This is the mail archive of the
gcc-patches@gcc.gnu.org
mailing list for the GCC project.
Re: [PATCH, ARM] Suppress Redundant Flag Setting for Cortex-A15
- From: Christophe Lyon <christophe dot lyon at linaro dot org>
- To: Ramana Radhakrishnan <ramrad01 at arm dot com>
- Cc: Ian Bolton <ian dot bolton at arm dot com>, gcc-patches <gcc-patches at gcc dot gnu dot org>
- Date: Wed, 23 Apr 2014 14:46:15 +0200
- Subject: Re: [PATCH, ARM] Suppress Redundant Flag Setting for Cortex-A15
- Authentication-results: sourceware.org; auth=none
- References: <52e2a013 dot 89e8440a dot 49e1 dot fffffee3SMTPIN_ADDED_BROKEN at mx dot google dot com> <CAJA7tRYw7+4+RbeD+ugiQj7NbKxsgxSUk4XtCdeAyjxG4++0XA at mail dot gmail dot com>
Hi,
On 28 January 2014 13:10, Ramana Radhakrishnan
<ramana.gcc@googlemail.com> wrote:
> On Fri, Jan 24, 2014 at 5:16 PM, Ian Bolton <ian.bolton@arm.com> wrote:
>> Hi there!
>>
>> An existing optimisation for Thumb-2 converts t32 encodings to
>> t16 encodings to reduce codesize, at the expense of causing
>> redundant flag setting for ADD, AND, etc. This redundant flag
>> setting can have negative performance impact on cortex-a15.
>>
>> This patch introduces two new tuning options so that the conversion
>> from t32 to t16, which takes place in thumb2_reorg, can be suppressed
>> for cortex-a15.
>>
>> To maintain some of the original benefit (reduced codesize), the
>> suppression is only done where the enclosing basic block is deemed
>> worthy of optimising for speed.
>>
>> This tested with no regressions and performance has improved for
>> the workloads tested on cortex-a15. (It might be beneficial to
>> other processors too, but that has not been investigated yet.)
>>
>> OK for stage 1?
>
> This is OK for stage1.
>
> Ramana
>
>>
>> Cheers,
>> Ian
>>
>>
>> 2014-01-24 Ian Bolton <ian.bolton@arm.com>
>>
>> gcc/
>> * config/arm/arm-protos.h (tune_params): New struct members.

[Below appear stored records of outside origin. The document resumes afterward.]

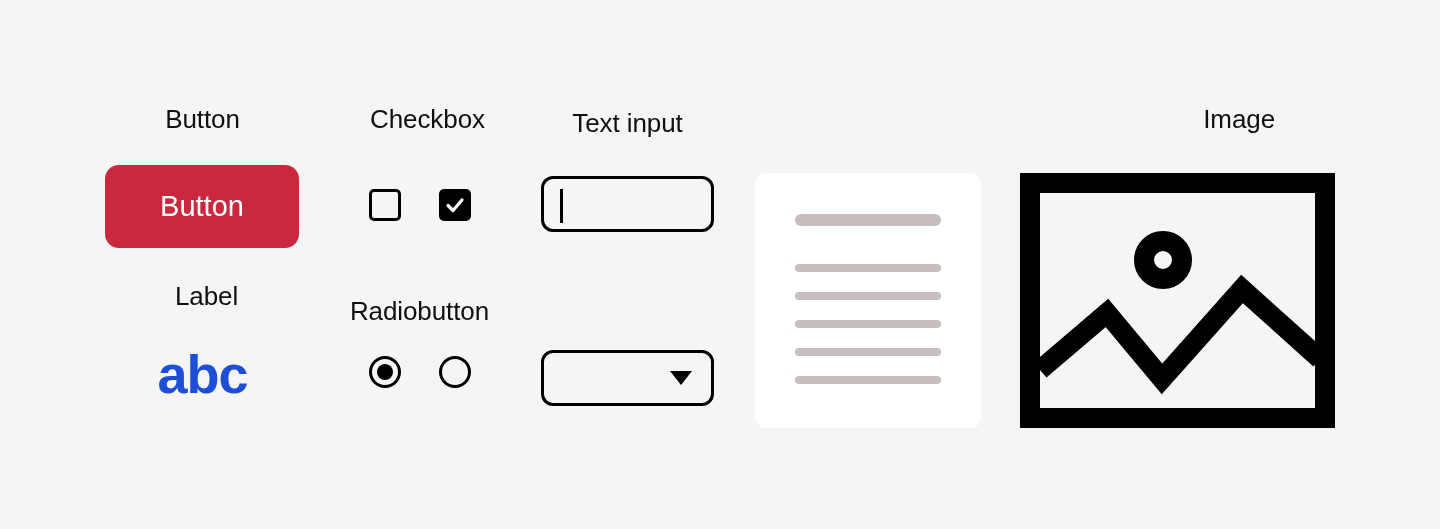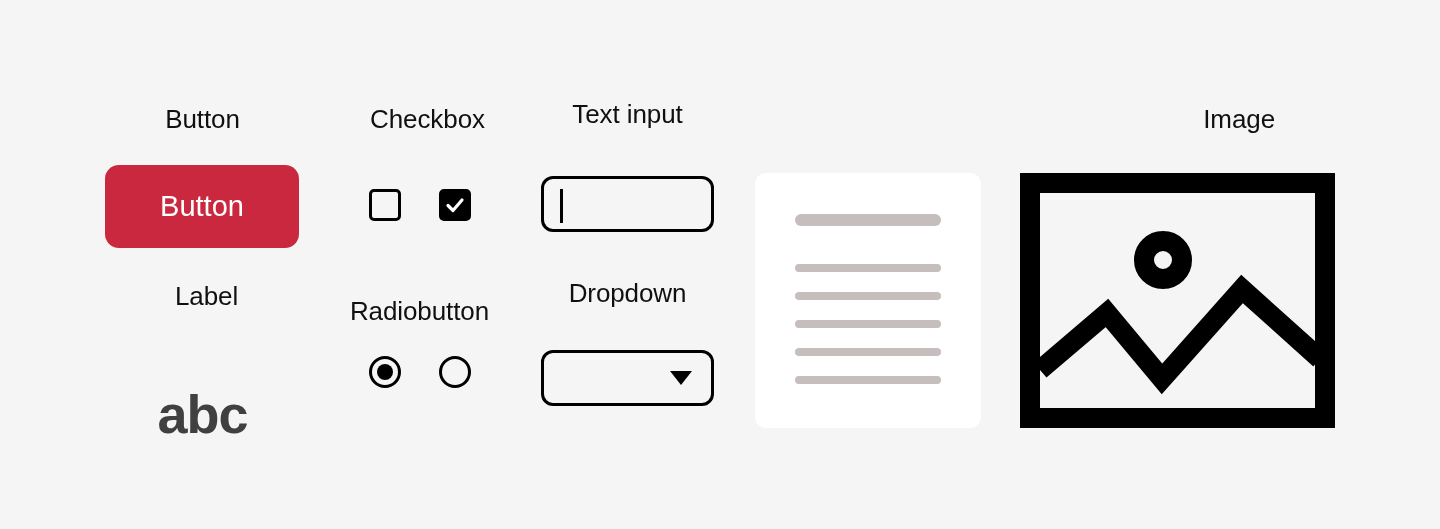--- a/index.html
+++ b/index.html
@@ -128,7 +128,7 @@
   }
 
   
-  #title-textinput { left: 530px; top: 99px; width: 195px; }
+  #title-textinput { left: 530px; top: 108px; width: 195px; }
   #title-dropdown  { left: 530px; top: 278px; width: 195px; }
 
   .textinput-widget {

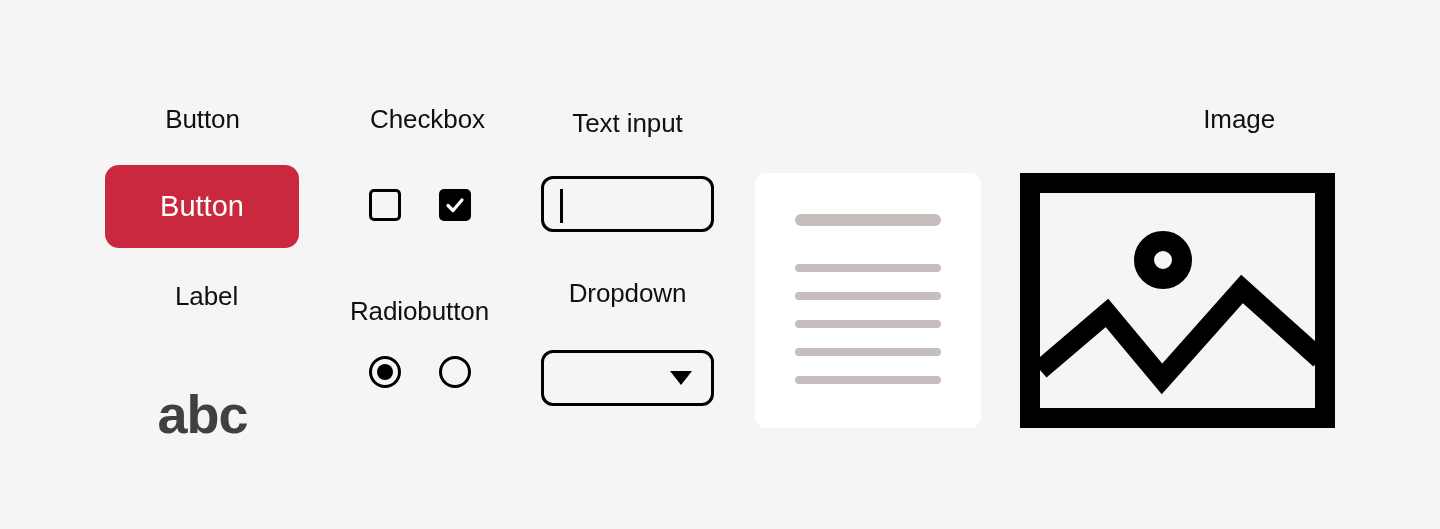--- a/index.html
+++ b/index.html
@@ -265,7 +265,6 @@
     <span class="caret"></span>
   </div>
 
-  <div class="col-title" id="title-dropdown">Dropdown</div>
 
   <div class="dropdown-widget">
     <span class="dd-caret"></span>

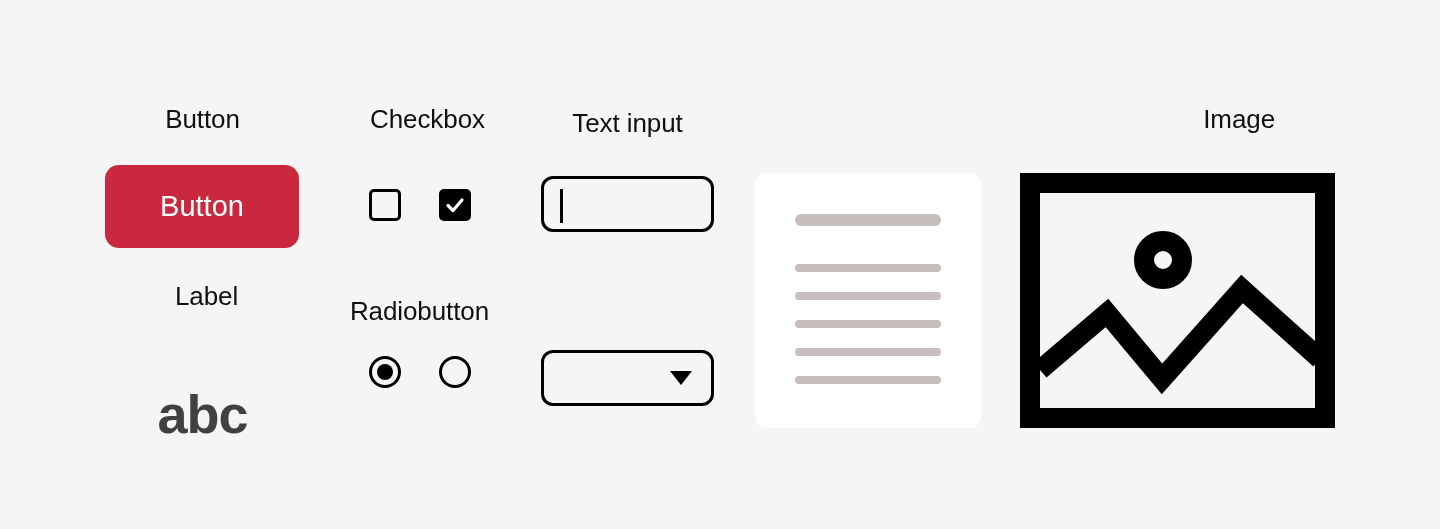--- a/index.html
+++ b/index.html
@@ -66,10 +66,9 @@
     text-align: center;
     font-size: 54px;
     font-weight: bold;
-    color: #404040;
+    color: #1d4ed8;
     line-height: 60px;
     letter-spacing: -1px;
-    margin-top: 40px;
   }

>> * config/arm/arm.c: Initialise tune_params per processor.
>> (thumb2_reorg): Suppress conversion from t32 to t16 when
>> optimizing for speed, based on new tune_params.
This causes
gcc.target/arm/negdi-1.c
gcc.target/arm/negdi-2.c
to FAIL when GCC is configured as:
--with-mode=ar
--with-cpu=cortex-a15
--with-fpu=neon-vfpv4
both tests used to PASS.
(see http://cbuild.validation.linaro.org/build/cross-validation/gcc/209561/report-build-info.html)
Christophe.